GREEK RICE AND SHRIMP BAKE WITH FETA CRUMB TOPPING
This Greek spin on the classic baked rice casserole calls for shrimp, but chicken can also be used. Cut three large boneless chicken breasts into cubes and brown first in oil in a hot skillet before adding to cooked rice. If you plan on doubling the recipe, use 2 1/2 cups (625 mL) rice and only 4 1/2 cups (1.125 L) stock. From Food and Drink.
Provided by Leslie
Categories One Dish Meal
Time 1h
Yield 4 serving(s)
Number Of Ingredients 16
Steps:
- Place stock and bay leaf in a medium saucepan and bring to a boil.
- Add rice; return to a boil.
- Reduce heat, cover and simmer for 20 minutes or until rice is just tender.
- Add lemon juice, butter and 1/2 the oregano.
- Stir well and remove from heat, let cool to room temperature.
- Remove bay leaf.
- Heat oil in a large nonstick skillet over medium heat.
- Cook onion, garlic, hot-pepper flakes and the rest of the oregano , stirring, for 4 minutes or until softened.
- Add tomatoes and red pepper; cook for 3 minutes until softened.
- Stir in rice and spread in a greased 10-cup shallow casserole dish. If making ahead, cover and refrigerate.
- Preheat oven to 375°F.
- Bury shrimp in rice.
- Combine bread crumbs, feta and parsley in a bowl; spread over rice.

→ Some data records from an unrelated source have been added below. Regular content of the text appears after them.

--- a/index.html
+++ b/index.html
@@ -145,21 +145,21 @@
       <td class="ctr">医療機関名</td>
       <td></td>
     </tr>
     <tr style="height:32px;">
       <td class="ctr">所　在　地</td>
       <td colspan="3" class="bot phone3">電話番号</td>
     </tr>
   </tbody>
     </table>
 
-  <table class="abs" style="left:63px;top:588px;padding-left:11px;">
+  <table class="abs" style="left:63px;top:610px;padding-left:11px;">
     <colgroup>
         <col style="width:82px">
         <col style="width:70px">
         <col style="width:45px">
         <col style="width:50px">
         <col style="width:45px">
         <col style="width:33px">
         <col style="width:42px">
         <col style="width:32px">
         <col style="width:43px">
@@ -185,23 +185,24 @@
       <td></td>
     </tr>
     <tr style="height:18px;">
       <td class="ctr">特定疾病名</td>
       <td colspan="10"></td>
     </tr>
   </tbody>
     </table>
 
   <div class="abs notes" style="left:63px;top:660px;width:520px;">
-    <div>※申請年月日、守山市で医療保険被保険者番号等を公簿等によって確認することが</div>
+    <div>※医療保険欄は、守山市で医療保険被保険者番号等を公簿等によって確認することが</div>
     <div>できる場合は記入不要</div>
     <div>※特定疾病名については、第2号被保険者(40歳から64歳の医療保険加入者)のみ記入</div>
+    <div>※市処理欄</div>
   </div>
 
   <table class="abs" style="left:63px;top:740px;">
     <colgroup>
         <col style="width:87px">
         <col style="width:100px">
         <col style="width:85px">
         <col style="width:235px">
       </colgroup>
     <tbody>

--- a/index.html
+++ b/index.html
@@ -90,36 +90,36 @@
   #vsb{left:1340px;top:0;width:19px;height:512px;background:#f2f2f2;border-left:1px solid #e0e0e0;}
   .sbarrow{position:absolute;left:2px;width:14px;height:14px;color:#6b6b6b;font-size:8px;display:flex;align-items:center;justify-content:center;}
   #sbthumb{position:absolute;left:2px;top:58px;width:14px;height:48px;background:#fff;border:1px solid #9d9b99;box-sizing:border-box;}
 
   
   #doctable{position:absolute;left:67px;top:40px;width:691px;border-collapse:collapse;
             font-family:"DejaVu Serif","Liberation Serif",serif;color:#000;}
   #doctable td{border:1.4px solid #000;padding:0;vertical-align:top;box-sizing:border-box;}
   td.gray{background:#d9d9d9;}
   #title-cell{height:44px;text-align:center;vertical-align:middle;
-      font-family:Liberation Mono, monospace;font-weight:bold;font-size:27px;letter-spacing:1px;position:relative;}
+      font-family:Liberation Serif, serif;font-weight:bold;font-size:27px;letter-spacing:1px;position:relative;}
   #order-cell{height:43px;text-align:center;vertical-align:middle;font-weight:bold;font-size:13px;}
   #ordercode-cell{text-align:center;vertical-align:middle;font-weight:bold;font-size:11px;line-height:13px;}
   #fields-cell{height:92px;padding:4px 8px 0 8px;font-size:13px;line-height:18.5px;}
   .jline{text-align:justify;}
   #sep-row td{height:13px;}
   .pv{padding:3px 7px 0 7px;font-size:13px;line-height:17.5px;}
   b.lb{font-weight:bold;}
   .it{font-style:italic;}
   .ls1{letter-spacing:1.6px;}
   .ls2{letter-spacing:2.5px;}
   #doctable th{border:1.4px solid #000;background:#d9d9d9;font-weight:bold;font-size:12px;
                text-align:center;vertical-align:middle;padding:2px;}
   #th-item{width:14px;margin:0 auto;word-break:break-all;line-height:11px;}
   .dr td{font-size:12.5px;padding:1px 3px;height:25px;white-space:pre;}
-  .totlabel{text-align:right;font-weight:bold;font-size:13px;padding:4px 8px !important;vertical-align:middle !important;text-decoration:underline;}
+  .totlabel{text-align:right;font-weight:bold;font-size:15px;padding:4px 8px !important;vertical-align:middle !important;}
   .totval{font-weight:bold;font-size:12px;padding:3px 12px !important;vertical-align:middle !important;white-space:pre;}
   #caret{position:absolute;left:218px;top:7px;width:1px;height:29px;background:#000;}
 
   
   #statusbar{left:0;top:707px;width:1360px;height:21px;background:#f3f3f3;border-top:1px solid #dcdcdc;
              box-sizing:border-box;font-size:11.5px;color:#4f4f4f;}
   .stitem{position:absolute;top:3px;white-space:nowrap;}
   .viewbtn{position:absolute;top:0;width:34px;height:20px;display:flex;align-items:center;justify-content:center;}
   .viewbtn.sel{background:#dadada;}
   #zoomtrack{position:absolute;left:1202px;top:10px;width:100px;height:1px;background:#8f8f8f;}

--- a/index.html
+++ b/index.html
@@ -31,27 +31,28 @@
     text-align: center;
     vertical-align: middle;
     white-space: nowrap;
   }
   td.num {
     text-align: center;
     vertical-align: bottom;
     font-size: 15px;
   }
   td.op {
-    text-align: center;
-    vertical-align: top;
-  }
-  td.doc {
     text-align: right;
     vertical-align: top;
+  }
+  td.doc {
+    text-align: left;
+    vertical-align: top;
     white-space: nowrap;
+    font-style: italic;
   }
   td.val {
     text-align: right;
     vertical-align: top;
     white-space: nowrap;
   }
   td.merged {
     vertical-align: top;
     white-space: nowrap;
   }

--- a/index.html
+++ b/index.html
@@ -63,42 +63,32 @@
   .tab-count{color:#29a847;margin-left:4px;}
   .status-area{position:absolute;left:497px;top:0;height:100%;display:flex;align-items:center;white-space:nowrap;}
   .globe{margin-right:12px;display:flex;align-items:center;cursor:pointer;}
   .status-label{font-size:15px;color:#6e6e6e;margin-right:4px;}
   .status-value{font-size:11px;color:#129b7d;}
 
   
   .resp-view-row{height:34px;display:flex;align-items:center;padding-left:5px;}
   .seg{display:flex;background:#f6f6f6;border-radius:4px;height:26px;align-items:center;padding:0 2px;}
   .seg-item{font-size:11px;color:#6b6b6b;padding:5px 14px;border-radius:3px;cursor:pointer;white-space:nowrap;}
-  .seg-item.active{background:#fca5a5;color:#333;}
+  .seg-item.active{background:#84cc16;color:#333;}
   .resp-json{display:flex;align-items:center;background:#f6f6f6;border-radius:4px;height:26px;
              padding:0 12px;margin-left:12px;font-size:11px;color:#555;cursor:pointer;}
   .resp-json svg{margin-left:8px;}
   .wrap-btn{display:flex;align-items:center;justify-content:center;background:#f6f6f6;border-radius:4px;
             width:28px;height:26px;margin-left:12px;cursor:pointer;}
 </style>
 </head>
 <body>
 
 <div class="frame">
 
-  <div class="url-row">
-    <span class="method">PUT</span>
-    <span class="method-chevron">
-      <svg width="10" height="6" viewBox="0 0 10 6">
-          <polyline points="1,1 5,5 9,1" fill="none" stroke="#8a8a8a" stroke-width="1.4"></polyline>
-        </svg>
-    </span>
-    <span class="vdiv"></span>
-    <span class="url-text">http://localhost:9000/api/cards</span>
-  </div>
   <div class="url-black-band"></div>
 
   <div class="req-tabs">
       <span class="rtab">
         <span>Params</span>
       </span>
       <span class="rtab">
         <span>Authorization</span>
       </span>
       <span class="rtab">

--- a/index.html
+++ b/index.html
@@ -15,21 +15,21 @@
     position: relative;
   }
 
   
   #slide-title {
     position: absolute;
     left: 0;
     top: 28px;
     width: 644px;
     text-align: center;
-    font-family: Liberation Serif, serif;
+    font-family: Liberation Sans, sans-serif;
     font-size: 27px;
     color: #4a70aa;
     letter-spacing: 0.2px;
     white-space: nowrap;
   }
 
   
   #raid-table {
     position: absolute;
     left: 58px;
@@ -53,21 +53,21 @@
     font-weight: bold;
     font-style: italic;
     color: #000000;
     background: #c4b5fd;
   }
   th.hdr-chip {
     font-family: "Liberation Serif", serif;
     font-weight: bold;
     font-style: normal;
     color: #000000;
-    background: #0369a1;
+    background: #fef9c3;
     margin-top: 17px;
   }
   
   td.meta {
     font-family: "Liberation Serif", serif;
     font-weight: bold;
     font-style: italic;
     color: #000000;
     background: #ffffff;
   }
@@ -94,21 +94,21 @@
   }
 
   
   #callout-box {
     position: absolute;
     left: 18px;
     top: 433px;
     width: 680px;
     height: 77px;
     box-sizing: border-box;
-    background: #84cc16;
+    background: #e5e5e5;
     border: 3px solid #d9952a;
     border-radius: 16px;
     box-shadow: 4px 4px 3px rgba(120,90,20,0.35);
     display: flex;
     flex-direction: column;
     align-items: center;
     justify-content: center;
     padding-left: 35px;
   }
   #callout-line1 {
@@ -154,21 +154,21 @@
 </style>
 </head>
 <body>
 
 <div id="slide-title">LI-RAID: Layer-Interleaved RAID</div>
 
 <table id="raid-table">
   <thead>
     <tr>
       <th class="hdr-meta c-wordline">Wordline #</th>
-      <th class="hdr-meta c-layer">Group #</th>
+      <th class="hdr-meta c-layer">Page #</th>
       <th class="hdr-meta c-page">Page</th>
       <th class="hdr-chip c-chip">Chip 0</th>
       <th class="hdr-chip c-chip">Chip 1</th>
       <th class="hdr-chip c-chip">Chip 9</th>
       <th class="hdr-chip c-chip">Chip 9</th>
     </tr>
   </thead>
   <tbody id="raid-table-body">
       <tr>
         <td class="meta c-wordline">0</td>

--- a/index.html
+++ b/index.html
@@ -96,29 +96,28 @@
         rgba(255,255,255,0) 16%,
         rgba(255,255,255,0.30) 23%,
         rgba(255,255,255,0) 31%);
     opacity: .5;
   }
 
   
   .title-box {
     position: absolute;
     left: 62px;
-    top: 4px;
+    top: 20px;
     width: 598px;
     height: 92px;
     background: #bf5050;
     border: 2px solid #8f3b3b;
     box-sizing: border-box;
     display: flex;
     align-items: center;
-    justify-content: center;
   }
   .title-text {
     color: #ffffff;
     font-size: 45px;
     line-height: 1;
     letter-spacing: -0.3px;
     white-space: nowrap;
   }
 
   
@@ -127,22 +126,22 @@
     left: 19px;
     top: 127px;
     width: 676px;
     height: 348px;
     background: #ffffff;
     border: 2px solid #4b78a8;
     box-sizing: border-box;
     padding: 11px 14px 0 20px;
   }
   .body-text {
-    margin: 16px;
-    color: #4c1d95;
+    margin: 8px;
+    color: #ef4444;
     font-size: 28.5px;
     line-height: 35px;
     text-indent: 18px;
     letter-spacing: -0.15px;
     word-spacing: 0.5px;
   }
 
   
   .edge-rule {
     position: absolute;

- Bake in oven for 25 to 30 minutes until shrimp are pink and topping is light golden.
Tips:
- Use fresh shrimp: Fresh shrimp have a sweeter and more delicate flavor than frozen shrimp.
- Clean the shrimp properly: Make sure to remove the shell, head, and tail from the shrimp. You can also devein the shrimp if desired.
- Use a large skillet: A large skillet will help to prevent the shrimp from overcrowding and cooking unevenly.
- Cook the shrimp in batches: If you are cooking a lot of shrimp, cook them in batches to prevent them from overcrowding the skillet.
- Do not overcook the shrimp: Shrimp cook quickly, so be careful not to overcook them. Overcooked shrimp will be tough and rubbery.
- Add the feta cheese at the end: Feta cheese is a delicate cheese that can easily be overcooked. Add it to the skillet at the end of the cooking process to prevent it from melting completely.
- Serve the shrimp saganaki immediately: Shrimp saganaki is best served immediately after it is cooked. The shrimp will become tough and the sauce will thicken if it is allowed to sit for too long.
Conclusion:
Shrimp saganaki is a delicious and easy-to-make Greek dish that is perfect for a quick and easy weeknight meal. The shrimp are cooked in a flavorful tomato sauce with feta cheese, and the dish is served over rice or pasta. If you are looking for a new and exciting way to cook shrimp, give shrimp saganaki a try.